Manny Pacquiao should no longer be fighting.
We can’t prove what damage he has already sustained, but we all have a fair idea.
His trainer, Freddie Roach, a good fighter in his day, is a cautionary tale.
There comes a point where the knowledge we have goes beyond boxing, and results, and scans, and commission tests.
We know what Manny has been through.
We know he has boxed 72 pro fights. We know he has boxed 498 rounds. We know how hard and plentiful the sparring at the Wild Card is. We know he’s sparred bigger, heavier fighters. We know about that Marquez knockout. We know what happened with Ugas. We know what happens with inactivity. We know about the wars; with Barrera, Morales, Marquez, and others. We know Manny started boxing at 17, when the brain is still developing and at risk, and we know he fights again at 46 when, yes, again the brain is more at risk.
Sure, precedents have been set. Look at Hopkins. Look at Foreman.
But Pacquiao traded on speed and reflexes, they did not.
Hopkins started late; Pacquiao did not. Foreman’s career had a 10-year gap in between; Pacquiao’s did not.
But it is the long, slow decline of Pacquaio that is of concern. Even if he is better than he was against Ugas four years ago, if he’s no better than he was against fighters like Chris Algieri and Adrien Broner in 2014 and 2019 respectively, will that be enough to defeat Barrios?
Of course, Barrios has long been targeted by the Filipino as low-hanging fruit, but he can be a handful and likely will be for Pacquiao. More than.

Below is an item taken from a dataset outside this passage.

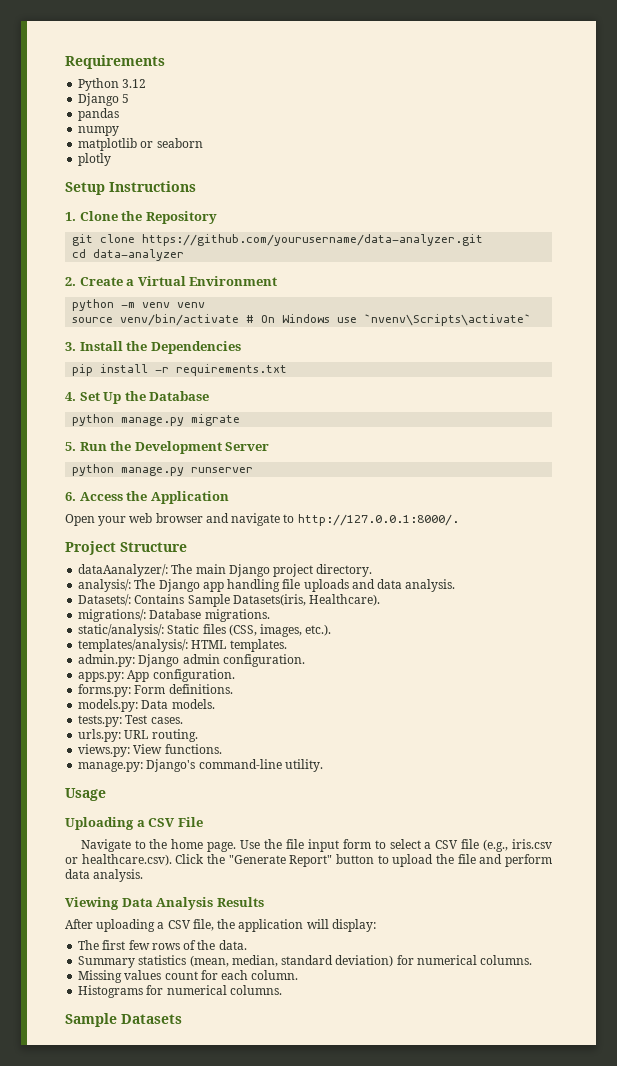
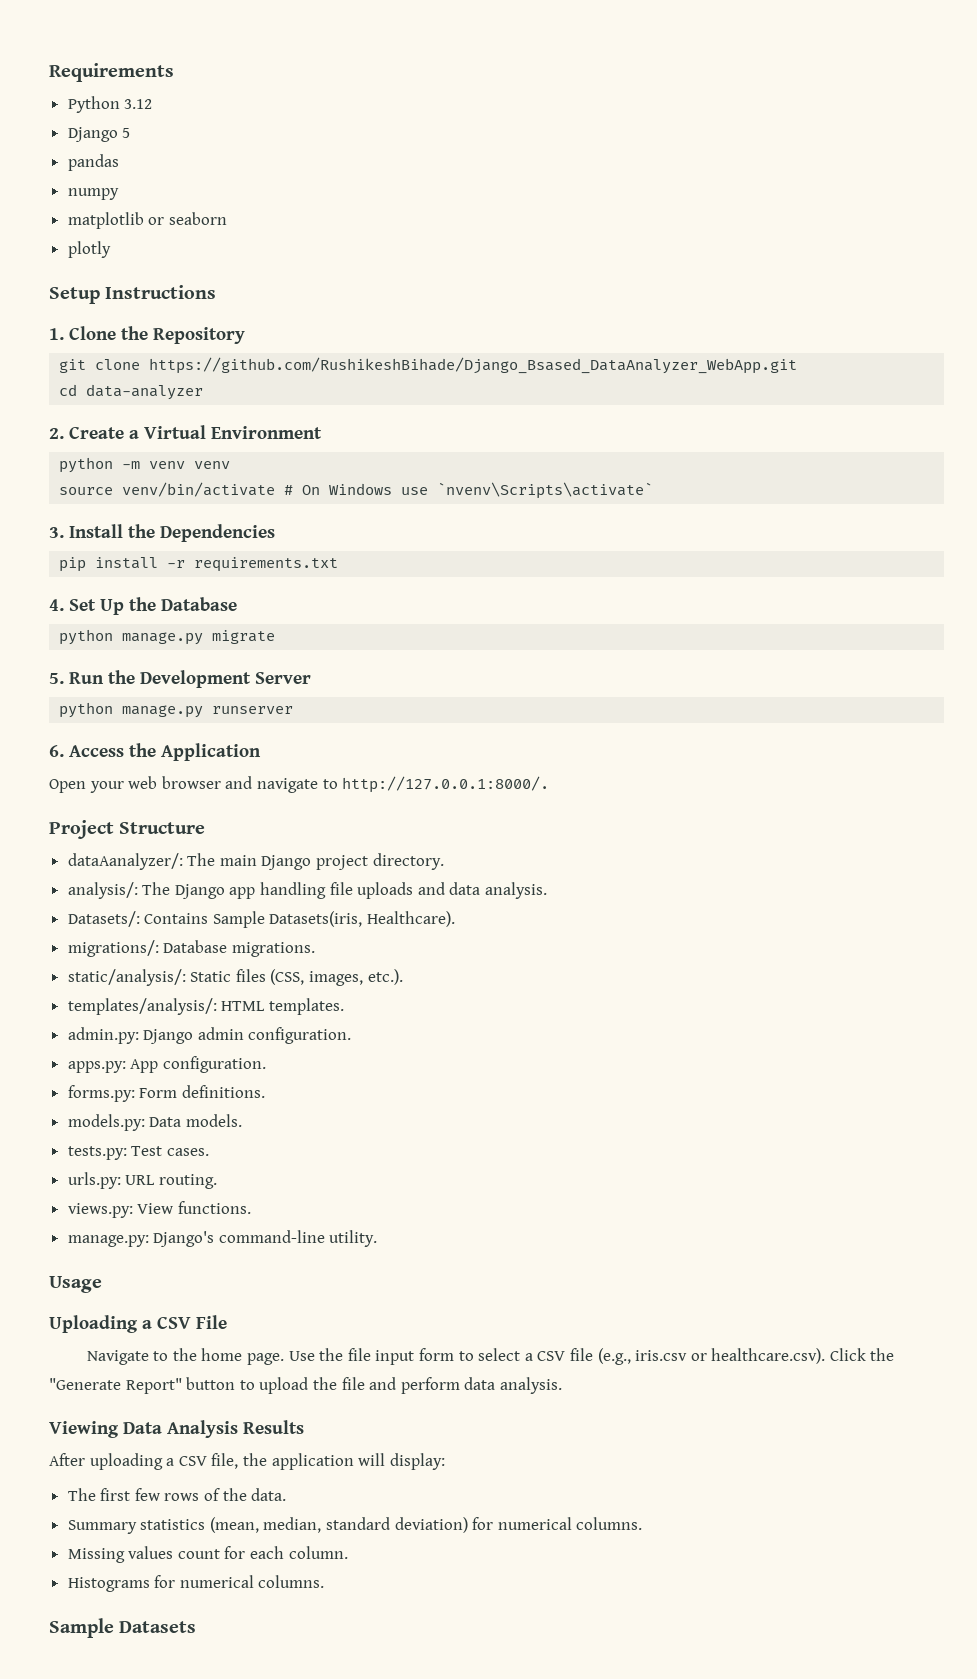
- git clone https://github.com/yourusername/data-analyzer.git
+ git clone https://github.com/RushikeshBihade/Django_Bsased_DataAnalyzer_WebApp.git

We know neurologically there is no test to reveal chronic traumatic encephalopathy (CTE). There are no scans that reveal the changes in white matter that we hear about in football players, veterans, and victims of domestic abuse. That can only be done in autopsy, when slides of brain cells are dyed and inspected under high power microscopes. There is no obvious foreshadowing of which fighters will start to struggle in retirement, with short-term memory loss, mood swings, and problems with speech and movement, and those who will suffer later from the associated neurological issues, like Parkinson’s, Alzheimer’s and dementia.
But you can see who obvious candidates are. We, in this sport, all can.
Pacquaio was one even before this comeback, and there is nothing that another training camp or fight will do to change that – and certainly nothing they will do to help him later in life.
“He’s a legend. He’s fought everyone,” said Barrios. “But at the end of the day, he’s just a man.”
That is all too true.
We think of Pacquiao as something more; a national hero, an icon, and the man who was on that famous trail of destruction from 2007-2010. He is not that guy any more.
He turned pro when Barrios was four months old. Now the champion is 30.
We all love a miracle. Damn, this sport could do with one right now.
But Pacquiao, for his people and his country, has always embodied hope which is why it is so sad that one of the primary emotions about his ring return this weekend is dread.
And it is not a feeling even a sentimental whiff of glorious nostalgia can make go away.